If you were one of the purchasers of the iPhone 13 when it was introduced in 2021, you may be nearing the end of your contract and thinking about upgrading.
Is the iPhone 15 going to be a significant upgrade over the iPhone 13 or should you hold onto your current model a little while longer given that two years can be a long time in the development of smartphones? Here are the top five adjustments we anticipate between the iPhone 13 and iPhone 15.
Goodbye Lightning, Hello USB-C:
According to reports, Apple will finally abandon the Lightning port this year. The EU has mandated that moving forward, portable devices must support the common USB-C charging standard.
While that’s generally good news in terms of potential charging and transfer speeds, if you have dozens of Lightning cables and accessories lying around, you might be a little miffed.
Additionally, even though a new cable will be included in the box, don’t expect a charger. We’ll see what happens, but there are rumors that Apple may save faster charging and transfer speeds for the iPhone 15 Pro series.
The End of the Notch:
Even though dozens of Android manufacturers immediately imitated it, the notch has proven to be quite divisive ever since it debuted with the iPhone X. Apple removed the notch last year in favor of Dynamic Island, turning the ugly cutout into a useful feature. The cutout appears to expand with notifications and data in an undeniably cool way thanks to clever visual trickery.
Unfortunately, it was only available for the iPhone 14 Pro and Pro Max, but all indications are that the standard iPhone 15 will get it this time. However, the additional functionality is cool and has a lot of potential. In reality, it isn’t all that much less distracting than the notch.
It goes without saying that every phone upgrade will result in faster performance, but Apple broke an unwritten rule last year. It reserved the A16 Bionic chipset for the iPhone 14 Pro models and shipped the regular iPhone 14 with an older A15 chipset that was also found in the iPhone 13 Pro.

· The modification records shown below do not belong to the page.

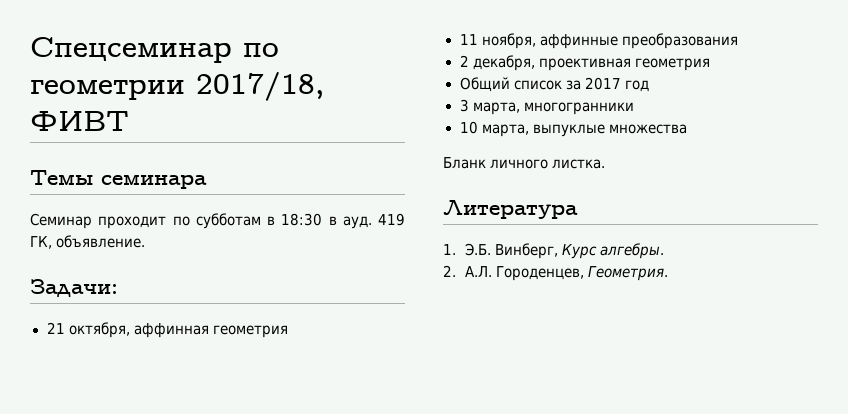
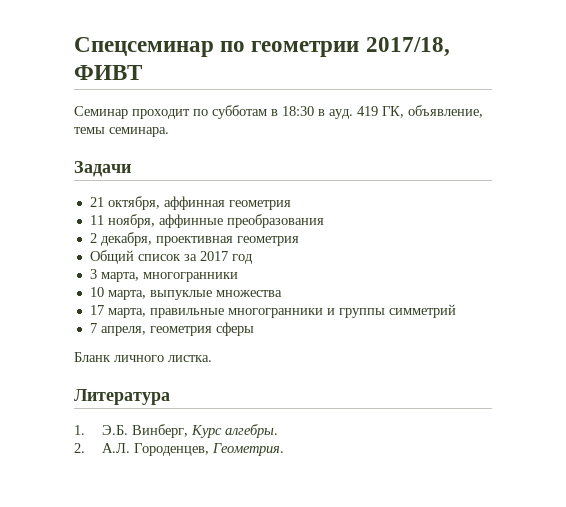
- Темы семинара
- 419 ГК, объявление.
- Задачи:
+ 419 ГК, объявление, темы семинара.
+ Задачи
+ 17 марта, правильные многогранники и группы симметрий
+ 7 апреля, геометрия сферы

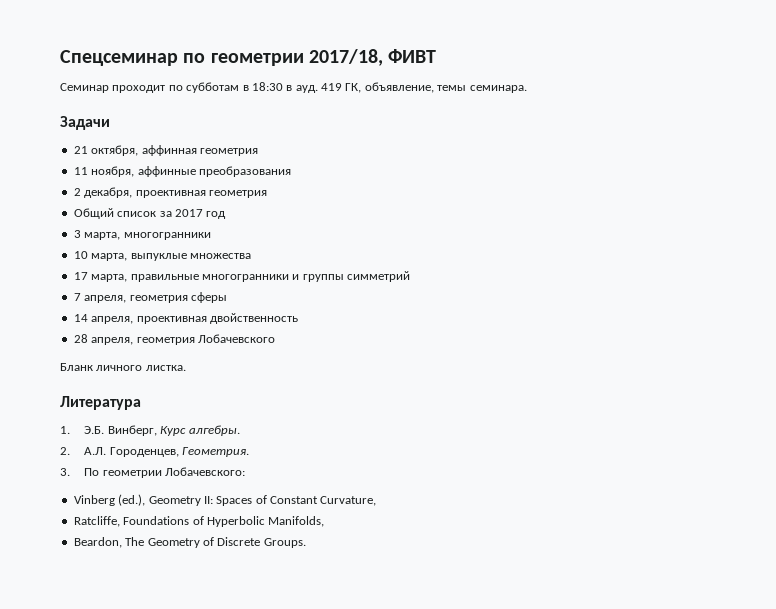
+ 14 апреля, проективная двойственность
+ 28 апреля, геометрия Лобачевского
+ 3. По геометрии Лобачевского:
+ Vinberg (ed.), Geometry II: Spaces of Constant Curvature,
+ Ratcliffe, Foundations of Hyperbolic Manifolds,
+ Beardon, The Geometry of Discrete Groups.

The iPhone 15 is anticipated to tardily inherit the A16 this year while the iPhone 15 Pro speeds onto the A17. We already have a good idea of how much faster the iPhone 15 will be than the iPhone 13, and it’s a respectable, if not mind-blowing, improvement.
|CPU||Single-core||Multicore||TensorFlow Lite NPU|
|iPhone 14 Pro||A16 Bionic||1891||5469||3173|
|iPhone 13||A15 Bionic||1733||4718||2700|
It goes without saying that those upgrading from the iPhone 13 will only experience one generational chip shift as opposed to the anticipated two, but it’s still good to see.
Upgraded Camera Array:
The iPhone 14 Pro Max and iPhone 14 Pro models both received the first increase in camera megapixels last year following the introduction of a 12-megapixel sensor in the iPhone 6S in 2015. And based on our testing, the 48MP camera in the iPhone 14 Pro series performed admirably.
This year’s 48-megapixel camera sensor doesn’t appear to be reserved for Pro models only, so the standard iPhone 15 should also have one. Additionally, according to analyst Jeff Pu, the iPhone 15 will feature “three stacked sensors” that have better light-capturing capabilities for brighter and all-around better photography.
Just be aware that the standard iPhone 15 and iPhone 15 Plus won’t have a ProRAW camera mode.
It’s not good news if your current phone is an iPhone 13 mini. The 5.4-inch mini was replaced by the enormous 6.7-inch iPhone 14 Plus when Apple discontinued the line last year.
This year, the company plans to stick with that strategy and release both a 6.1-inch and a 6.7-inch iPhone 15 model.
If Apple follows suit, this and battery size will be the only features that distinguish the two phones, allowing those who prefer a larger screen to do so without having to shell out a lot of money for an iPhone 15 Pro Max.
Should all of these alleged upgrades materialize, they would represent a significant improvement. However, given that most of the upgrades (USB-C aside) are leftovers from the iPhone 14 Pro, you might want to think about going that route.
True, when it launches in September, the iPhone 14 Pro won’t be the newest and greatest device from Apple, but it will feature the same chipset and, in addition, offer a telephoto zoom, an always-on display, and a 120Hz refresh rate.
It just so happens that this is similar to the advice I gave to customers tempted by the entry-level iPhone 14 when it was released last September: “Buy the iPhone 13 Pro instead.”
Apple eventually decided to discontinue it, and this year’s iPhone 14 Pro is likely to receive the same treatment. However, if you don’t mind souring carrier deals and perhaps the pre-owned market, you’ll probably get a lot of value come September.